About Non-GAAP Financial Measures
In addition to financial information prepared in accordance with the U.S. generally accepted accounting principles (GAAP), this press release includes the following non-GAAP financial measures: total non-GAAP adjusted operating expenses on a historical basis, non-GAAP adjusted R&D expenses on a historical basis and non-GAAP adjusted SG&A expenses on a historical basis. Epizyme derives these non-GAAP financial measures by excluding certain expenses and other items from the respective GAAP financial measure that is most directly comparable to each non-GAAP financial measure. Specifically, the non-GAAP financial measures exclude stock-based compensation expense and depreciation and amortization of intangibles. The Company’s management believes that these non-GAAP financial measures are useful to both management and investors in analyzing its ongoing business and operating performance. Management does not intend the presentation of these non-GAAP financial measures to be considered in isolation or as a substitute for results prepared in accordance with GAAP, but as a complement to provide greater transparency. In addition, these non-GAAP financial measures may differ from similarly named measures used by other companies.

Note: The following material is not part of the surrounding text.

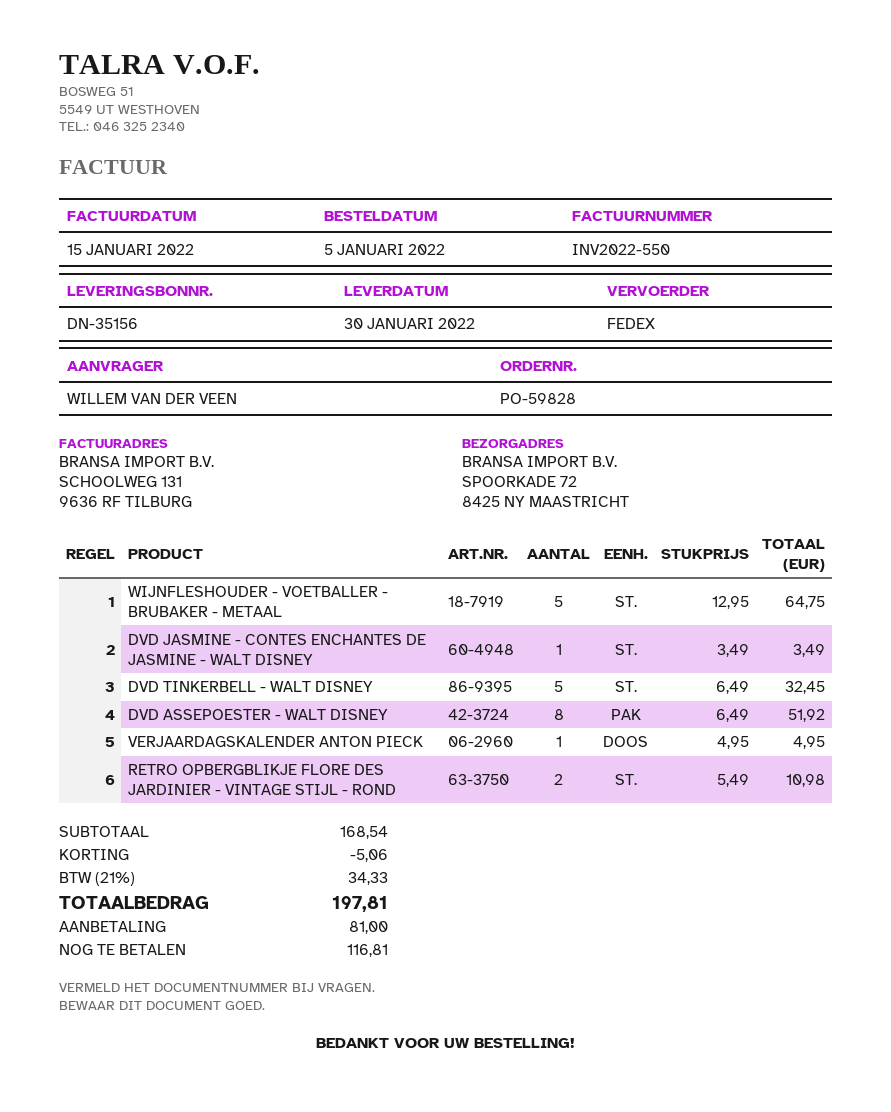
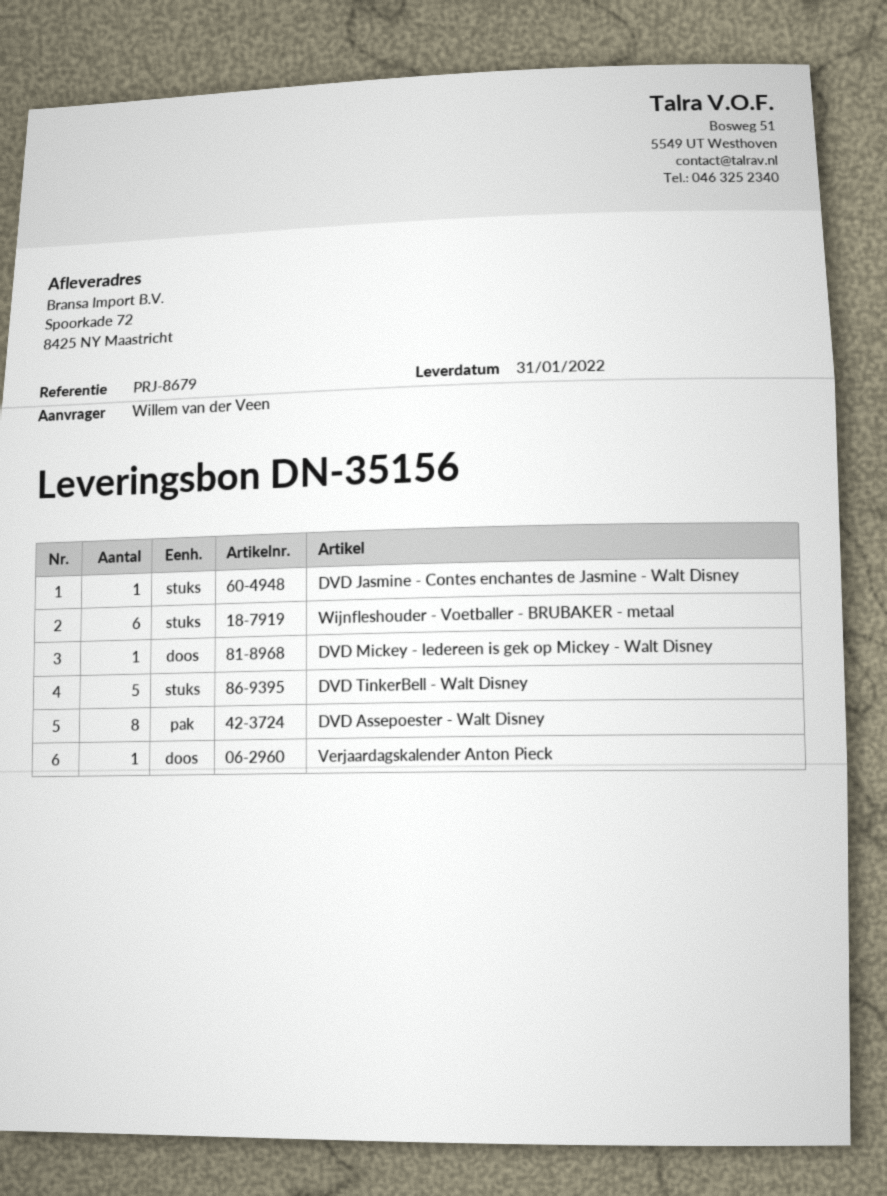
delivery date: 2022-01-30 -> 2022-01-31
WIJNFLESHOUDER - VOETBALLER - BRUBAKER - METAAL: 5 -> 6
RETRO OPBERGBLIKJE FLORE DES JARDINIER - VINTAGE STIJL - ROND: 2 -> none
DVD Mickey - Iedereen is gek op Mickey - Walt Disney: none -> 1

About TAZVERIK® (tazemetostat)
TAZVERIK is a methyltransferase inhibitor indicated for the treatment of:
- Adults and pediatric patients aged 16 years and older with metastatic or locally advanced epithelioid sarcoma not eligible for complete resection.
- Adult patients with relapsed or refractory follicular lymphoma whose tumors are positive for an EZH2 mutation as detected by an FDA-approved test and who have received at least two prior systemic therapies.
- Adult patients with relapsed or refractory follicular lymphoma who have no satisfactory alternative treatment options.
These indications are approved under accelerated approval based on overall response rate and duration of response. Continued approval for these indications is contingent upon verification and description of clinical benefit in confirmatory studies.
The most common (≥20%) adverse reactions in patients with epithelioid sarcoma are pain, fatigue, nausea, decreased appetite, vomiting and constipation. The most common (≥20%) adverse reactions in patients with follicular lymphoma are fatigue, upper respiratory tract infection, musculoskeletal pain, nausea and abdominal pain.
View the U.S. Full Prescribing Information here: Epizyme.com.
About EZM0414
EZM0414 is a potent selective, oral, small molecule, investigational drug agent that inhibits the histone methyltransferase, SETD2, which plays a role in oncogenesis. SETD2 methylates histone as well as non-histone proteins, and this activity is involved in several key biological processes including transcriptional regulation, RNA splicing, and DNA damage repair. Based on the preclinical data on SETD2 inhibition by EZM0414 in multiple settings, including high risk t(4;14) multiple myeloma (MM) and in other B-cell malignancies such as diffuse large B-cell lymphoma (DLBCL), the Company is conducting SET-101, a Phase 1/1b study of EZM0414, for the treatment of adult patients with relapsed or refractory MM and DLBCL.
About Epizyme, Inc.
Epizyme, Inc. is a fully integrated, commercial-stage biopharmaceutical company committed to its mission of rewriting treatment for cancer through novel epigenetic medicines. The Company is focused on creating medicines that are targeted at specific causes of diseases, that are orally administered, tolerable, easy to take and based on a deep understanding of the patients that may benefit from them. The Company aspires to change the standard-of-care for patients and physicians by developing medicines with fundamentally new mechanisms of action. For more information, visit www.epizyme.com.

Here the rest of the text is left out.